WORK REQUEST
Within the entries below, find the portion that opens with the line containing "outline: none;" and closes with the line containing "#b91c1c; color: #e7e7e7;". Retype that portion exactly and only.

=== RECORDS FOR THIS EXERCISE ===

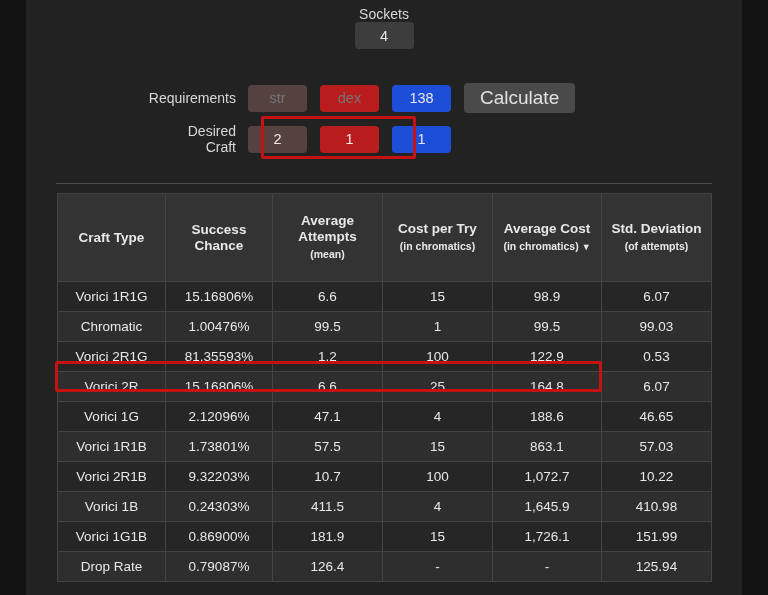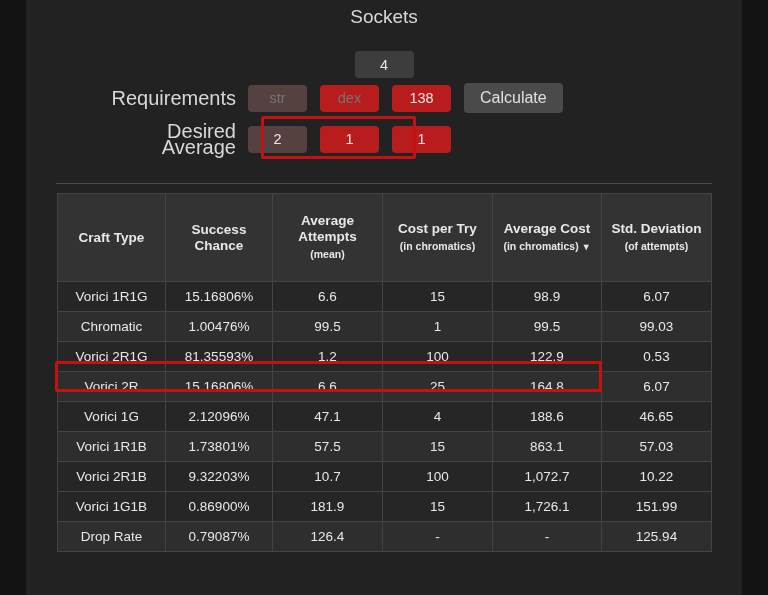--- a/index.html
+++ b/index.html
@@ -38,21 +38,21 @@
     display: flex;
     align-items: center;
     height: 40px;
     margin: 0;
   }
   .row-label {
     width: 222px;
     text-align: right;
     padding-right: 12px;
     color: #d8d8d8;
-    font-size: 20px;
+    font-size: 14px;
     line-height: 16px;
   }
   .row-label.two-line {
     line-height: 16px;
   }
   .fields {
     display: flex;
     align-items: center;
     gap: 13px;
   }
@@ -64,46 +64,46 @@
     text-align: center;
     font-family: "Liberation Sans", sans-serif;
     font-size: 14.5px;
     color: #e7e7e7;
     outline: none;
     padding: 0;
   }
   .inp.gray   { background: #3d3d3d; }
   .inp.red    { background: #55413f; color: #5eead4; }
   .inp.green  { background: #b91c1c; color: #b6c6b2; }
-  .inp.blue   { background: #b91c1c; color: #e7e7e7; }
+  .inp.blue   { background: #1d4ed8; color: #e7e7e7; }
   .inp.red.filled   { color: #ece7e6; }
   .inp.green.filled { color: #e9eee7; }
   .btn-calc {
     background: #4a4a4a;
     border: none;
     border-radius: 4px;
     height: 30px;
     padding: 0 16px;
     color: #e0e0e0;
-    font-size: 16px;
+    font-size: 19px;
     font-family: "Liberation Sans", sans-serif;
     cursor: pointer;
   }
   
   .sockets-wrap {
     position: absolute;
     left: 0; top: 6px;
     width: 716px;
     text-align: center;
   }
   .sockets-label {
     color: #d8d8d8;
-    font-size: 19px;
+    font-size: 14px;
     display: block;
-    margin-bottom: 23px;
+    margin-bottom: 0;
   }
   
   .annot-box {
     position: absolute;
     border: 3px solid #c41212;
     pointer-events: none;
     border-radius: 2px;
   }
   #annot-desired {
     left: 235px;
@@ -203,21 +203,21 @@
           <input class="inp red" type="text" placeholder="str" style="">
           <input class="inp green" type="text" placeholder="dex" style="">
           <input class="inp blue" type="text" value="138" style="">
           <button class="btn-calc">Calculate</button>
         </div>
       </div>
 
       <div class="form-row" style="position:absolute; left:0; top:119px; width:647px;">
         <div class="row-label two-line">
           <span>Desired</span><br>
-          <span>Average</span>
+          <span>Craft</span>
         </div>
         <div class="fields">
           <input class="inp red filled" type="text" value="2" style="">
           <input class="inp green filled" type="text" value="1" style="">
           <input class="inp blue" type="text" value="1" style="">
         </div>
       </div>
     </div>
 
     <div class="annot-box" id="annot-desired"></div>
@@ -310,20 +310,28 @@
               <td>57.03</td>
             </tr>
             <tr class="even">
               <td>Vorici 2R1B</td>
               <td>9.32203%</td>
               <td>10.7</td>
               <td>100</td>
               <td>1,072.7</td>
               <td>10.22</td>
             </tr>
+            <tr class="odd">
+              <td>Vorici 1B</td>
+              <td>0.24303%</td>
+              <td>411.5</td>
+              <td>4</td>
+              <td>1,645.9</td>
+              <td>410.98</td>
+            </tr>
             <tr class="even">
               <td>Vorici 1G1B</td>
               <td>0.86900%</td>
               <td>181.9</td>
               <td>15</td>
               <td>1,726.1</td>
               <td>151.99</td>
             </tr>
             <tr class="odd">
               <td>Drop Rate</td>

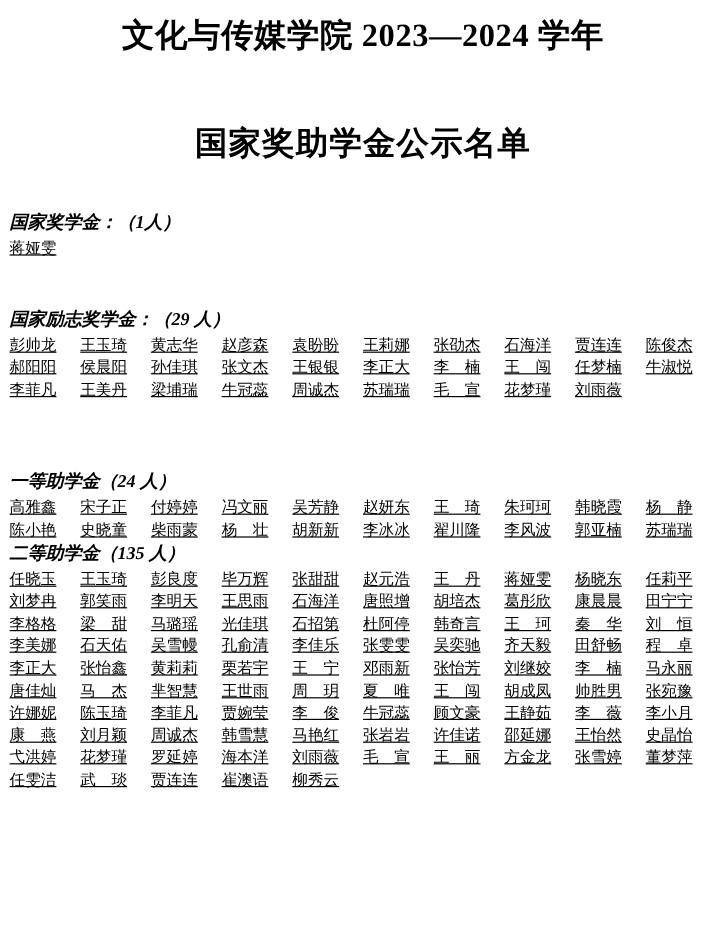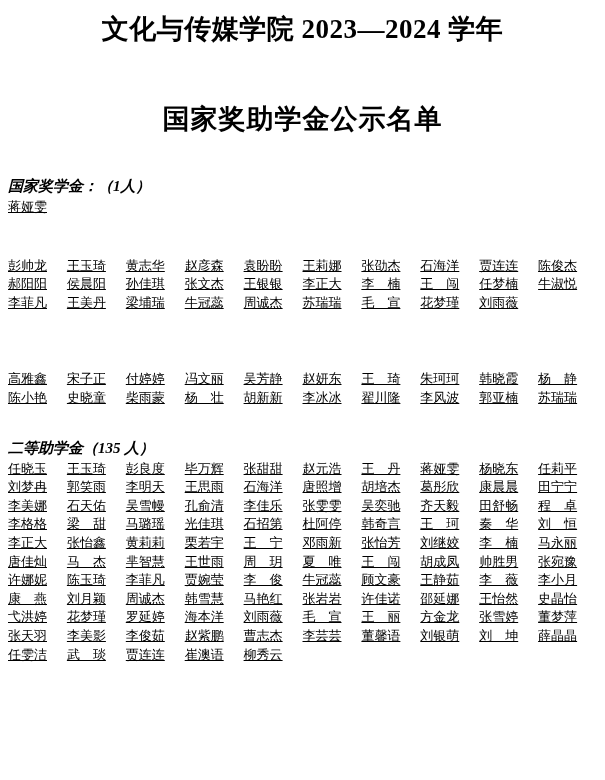--- a/index.html
+++ b/index.html
@@ -35,21 +35,21 @@
   .section-heading {
     font-size: 15px;
     font-weight: bold;
     line-height: 20px;
     margin: 0;
     font-style: italic;
   }
   .sec-1 { margin-top: 42px; }
   .sec-2 { margin-top: 40px; }
   .sec-3 { margin-top: 58px; }
-  .sec-4 { margin-top: 30px; }
+  .sec-4 { }
   .rows { margin-top: 2px; }
   .name-row {
     display: grid;
     grid-template-columns: repeat(10, 1fr);
     font-size: 13px;
     line-height: 18.6px;
     white-space: nowrap;
     text-decoration: underline;
   }
   .name {
@@ -67,20 +67,21 @@
   <div class="section sec-1">
     <h2 class="section-heading">国家奖学金：（1人）</h2>
     <div class="rows">
         <div class="name-row">
           <span class="name">蒋娅雯</span>
         </div>
       </div>
   </div>
 
   <div class="section sec-2">
+    <h2 class="section-heading">国家励志奖学金：（29 人）</h2>
     <div class="rows">
         <div class="name-row">
           <span class="name">彭帅龙</span>
           <span class="name">王玉琦</span>
           <span class="name">黄志华</span>
           <span class="name">赵彦森</span>
           <span class="name">袁盼盼</span>
           <span class="name">王莉娜</span>
           <span class="name">张劭杰</span>
           <span class="name">石海洋</span>
@@ -107,20 +108,21 @@
           <span class="name">周诚杰</span>
           <span class="name">苏瑞瑞</span>
           <span class="name">毛　宣</span>
           <span class="name">花梦瑾</span>
           <span class="name">刘雨薇</span>
         </div>
       </div>
   </div>
 
   <div class="section sec-3">
+    <h2 class="section-heading">一等助学金（24 人）</h2>
     <div class="rows">
         <div class="name-row">
           <span class="name">高雅鑫</span>
           <span class="name">宋子正</span>
           <span class="name">付婷婷</span>
           <span class="name">冯文丽</span>
           <span class="name">吴芳静</span>
           <span class="name">赵妍东</span>
           <span class="name">王　琦</span>
           <span class="name">朱珂珂</span>
@@ -163,44 +165,44 @@
           <span class="name">李明天</span>
           <span class="name">王思雨</span>
           <span class="name">石海洋</span>
           <span class="name">唐照增</span>
           <span class="name">胡培杰</span>
           <span class="name">葛彤欣</span>
           <span class="name">康晨晨</span>
           <span class="name">田宁宁</span>
         </div>
         <div class="name-row">
+          <span class="name">李格格</span>
+          <span class="name">梁　甜</span>
+          <span class="name">马璐瑶</span>
+          <span class="name">光佳琪</span>
+          <span class="name">石招第</span>
+          <span class="name">杜阿停</span>
+          <span class="name">韩奇言</span>
+          <span class="name">王　珂</span>
+          <span class="name">秦　华</span>
+          <span class="name">刘　恒</span>
+        </div>
+        <div class="name-row">
           <span class="name">李美娜</span>
           <span class="name">石天佑</span>
           <span class="name">吴雪幔</span>
           <span class="name">孔俞清</span>
           <span class="name">李佳乐</span>
           <span class="name">张雯雯</span>
           <span class="name">吴奕驰</span>
           <span class="name">齐天毅</span>
           <span class="name">田舒畅</span>
           <span class="name">程　卓</span>
         </div>
         <div class="name-row">
-          <span class="name">李格格</span>
-          <span class="name">梁　甜</span>
-          <span class="name">马璐瑶</span>
-          <span class="name">光佳琪</span>
-          <span class="name">石招第</span>
-          <span class="name">杜阿停</span>
-          <span class="name">韩奇言</span>
-          <span class="name">王　珂</span>
-          <span class="name">秦　华</span>
-          <span class="name">刘　恒</span>
-        </div>
-        <div class="name-row">
           <span class="name">李正大</span>
           <span class="name">张怡鑫</span>
           <span class="name">黄莉莉</span>
           <span class="name">栗若宇</span>
           <span class="name">王　宁</span>
           <span class="name">邓雨新</span>
           <span class="name">张怡芳</span>
           <span class="name">刘继姣</span>
           <span class="name">李　楠</span>
           <span class="name">马永丽</span>
@@ -247,32 +249,20 @@
           <span class="name">罗延婷</span>
           <span class="name">海本洋</span>
           <span class="name">刘雨薇</span>
           <span class="name">毛　宣</span>
           <span class="name">王　丽</span>
           <span class="name">方金龙</span>
           <span class="name">张雪婷</span>
           <span class="name">董梦萍</span>
         </div>
         <div class="name-row">
-          <span class="name">张天羽</span>
-          <span class="name">李美影</span>
-          <span class="name">李俊茹</span>
-          <span class="name">赵紫鹏</span>
-          <span class="name">曹志杰</span>
-          <span class="name">李芸芸</span>
-          <span class="name">董馨语</span>
-          <span class="name">刘银萌</span>
-          <span class="name">刘　坤</span>
-          <span class="name">薛晶晶</span>
-        </div>
-        <div class="name-row">
           <span class="name">任雯洁</span>
           <span class="name">武　琰</span>
           <span class="name">贾连连</span>
           <span class="name">崔澳语</span>
           <span class="name">柳秀云</span>
         </div>
       </div>
   </div>
 </div>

===

RESPONSE FOR THIS EXERCISE
     outline: none;
     padding: 0;
   }
   .inp.gray   { background: #3d3d3d; }
   .inp.red    { background: #55413f; color: #5eead4; }
   .inp.green  { background: #b91c1c; color: #b6c6b2; }
-  .inp.blue   { background: #b91c1c; color: #e7e7e7; }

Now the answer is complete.